Padre João Medeiros Filho
Está bem viva em nossa memória a comemoração do mês mariano e o seu ápice com a coroação da imagem da Rainha do Céu, no último dia de maio. Mesmo antes do nascimento de Cristo, esse mês era ligado a um personagem feminino. Segundo estudiosos, a denominação deriva de uma homenagem a Maia, deusa da mitologia greco-romana. Era genitora de Hermes e considerada a protetora dos campos e das flores, sendo, portanto, associada à primavera. Esta, no hemisfério norte, atinge o esplendor em maio. Antes da reforma do calendário romano, já havia uma ligação desse período do ano com um arquétipo feminino. Uma das constelações mais reluzentes nas noites primaveris é justamente a de Virgem, com a cintilante estrela Spica. Assim, nessa época, o céu passou a ser associado a uma figura de mulher.

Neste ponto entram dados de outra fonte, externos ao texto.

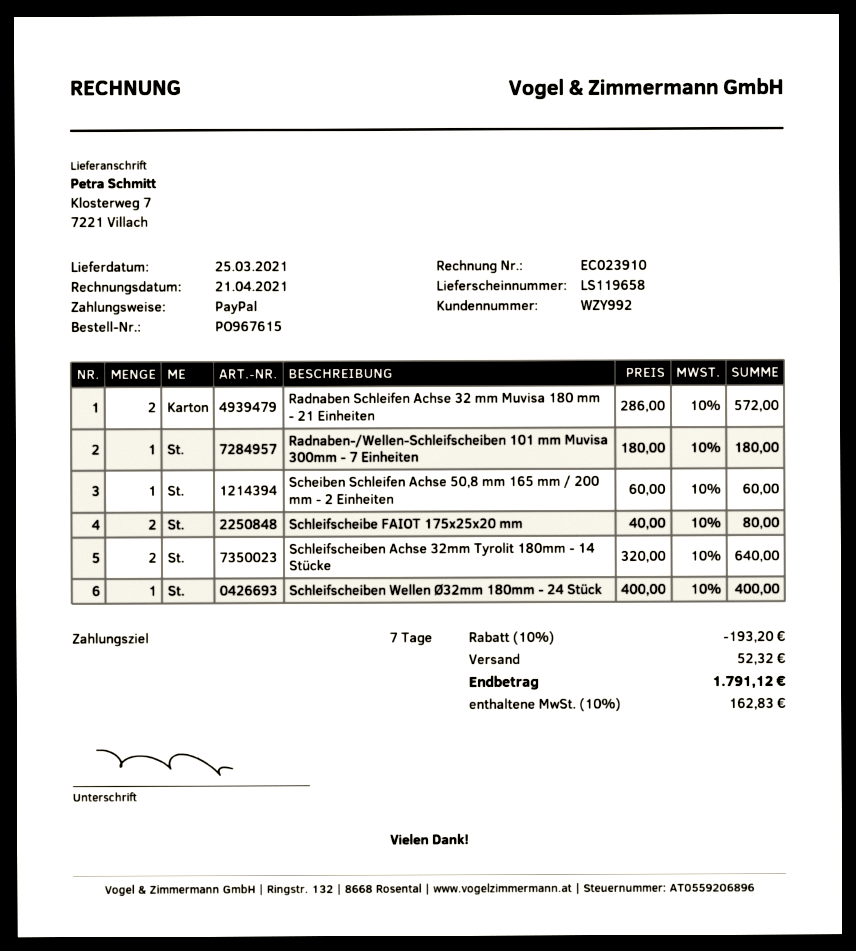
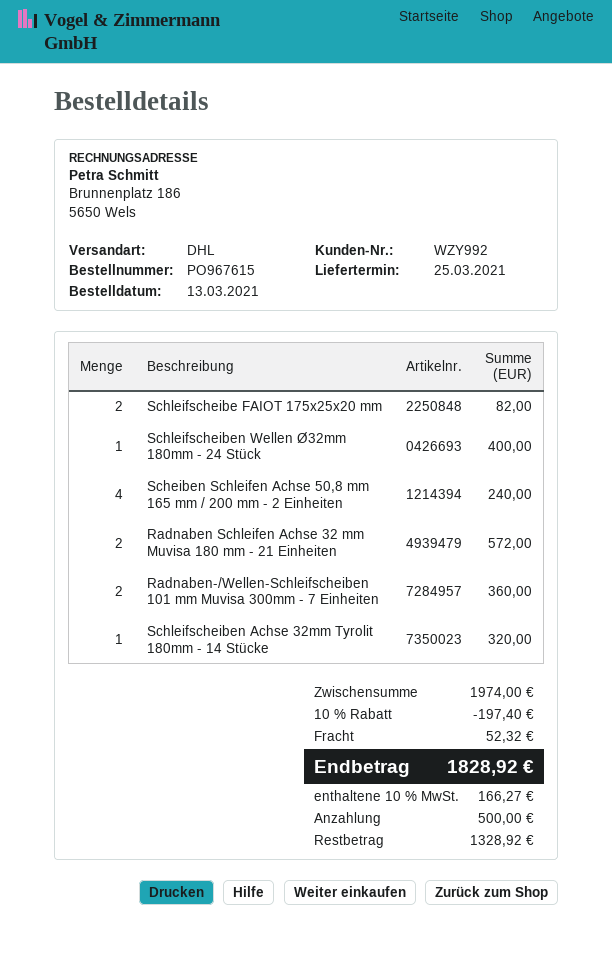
Radnaben-/Wellen-Schleifscheiben 101 mm Muvisa 300mm - 7 Einheiten: 1 for 180.00 -> 2 for 360.00
Scheiben Schleifen Achse 50,8 mm 165 mm / 200 mm - 2 Einheiten: 1 for 60.00 -> 4 for 240.00
Schleifscheibe FAIOT 175x25x20 mm: 2 for 80.00 -> 2 for 82.00
Schleifscheiben Achse 32mm Tyrolit 180mm - 14 Stücke: 2 for 640.00 -> 1 for 320.00
discount: 10% = 193.20 -> 10% = 197.40
tax: 10% = 162.83 -> 10% = 166.27
total: 1791.12 -> 1828.92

Com o advento do cristianismo, surge uma nova e grandiosa personagem: a Virgem Santíssima. E a piedade cristã católica dedicar-lhe-á trinta dias do ano. Tal prática religiosa remonta ao princípio do século XVIII, fruto da pregação de padre Dionísio Ansaloni, sacerdote jesuíta italiano. Contam seus biógrafos que o presbítero costumava dirigir-se, nas tardes de maio, à Igreja de Santa Clara, em Nápoles, para os cantos em honra à Virgem Santíssima. Na primeira metade do século XIX, esta prática religiosa já tinha sido difundida, consagrando o quinto mês à Mãe do Salvador. Desta forma, a veneração a Maria percorre países e atravessa séculos, preenchendo lacunas na vida do Povo de Deus. Seu culto vai se consolidando de forma autêntica e oficializado pela Igreja. Por Maria, a Eternidade tornou-se acessível, pois, gerando Cristo, Ela estabeleceu o contato com o Transcendente. No entanto, a Rainha dos Santos não deixa de ser humana, Mãe compadecida e terna.
Pode-se afirmar que uma das expressões fortes da religiosidade brasileira revela-se na devoção mariana em suas várias invocações. É inegavelmente elo entre as pessoas e vínculo de permanência na fé católica. Esta devoção apresenta-se em todas as regiões do país, nas mais diversas manifestações. A crença de nosso povo também está ligada à devoção mariana. Terços, rosários, ladainhas, procissões, coroações da imagem da Rainha Celestial e tantas maneiras simples de piedade expressam a hiperdulia mariana. Cabe informar que o amor à Mãe do Redentor não é apenas ensinado nos livros, mas vivido e transmitido pelo testemunho de pais para filhos. A participação em festas, novenas e outros atos devocionais alimenta essa religiosidade, que vai penetrando na alma dos brasileiros. Nestes, a devoção e o culto à Mãe de Jesus não lançam mão de esquemas e conceitos teóricos, mas de expressões vivas brotadas do coração e da fé do povo.
Pelo seu Filho, Deus quis legar-nos um coração materno, cheio de ternura e misericórdia, expressão terrena do divino. Não é sem razão que Nossa Senhora é denominada “Rosto Materno de Deus”! Ela é a beleza divina, presente na criatura humana, riqueza celestial humanizada. Maravilha sobrenatural, tangível aos homens, misericórdia e benevolência celestes disponíveis aos mortais. É a suprema bondade divina, revelada aos pequenos e imperfeitos, face de nosso Pai manifestada aos que Nele acreditam e esperam. A Virgem de Nazaré é a pequenez humana transformada em grandeza infinita pela graça de Deus, poesia do Criador para o prosaico dos homens. É a saudade de nossas origens e a certeza de que não somos órfãos e abandonados, pois a benignidade divina supera nossos pecados.
Imaculada e santa, além de seu coração materno que nos aceitou como filhos, Ela poderá nos tocar com suas virtudes e santidade. Nossa Senhora não nos humilha como seres decaídos. Ao contrário, lembra-nos nossa riqueza interior e o quanto a graça de sobrenatural pode operar em cada um de nós. Mirando-nos no espelho da perfeição e da beleza interior de Maria, seremos capazes de nos transformar em criaturas repletas de amor e dons espirituais. A pureza da Virgem Santíssima inspira-nos a sermos bons, justos e generosos. Suas bênçãos são estímulo à comunhão com o Eterno. Santa Maria, Mãe de Deus e dos homens, rogai por nós seus filhos e pelo nosso tão sofrido Brasil, que a Vós, um dia, foi consagrado!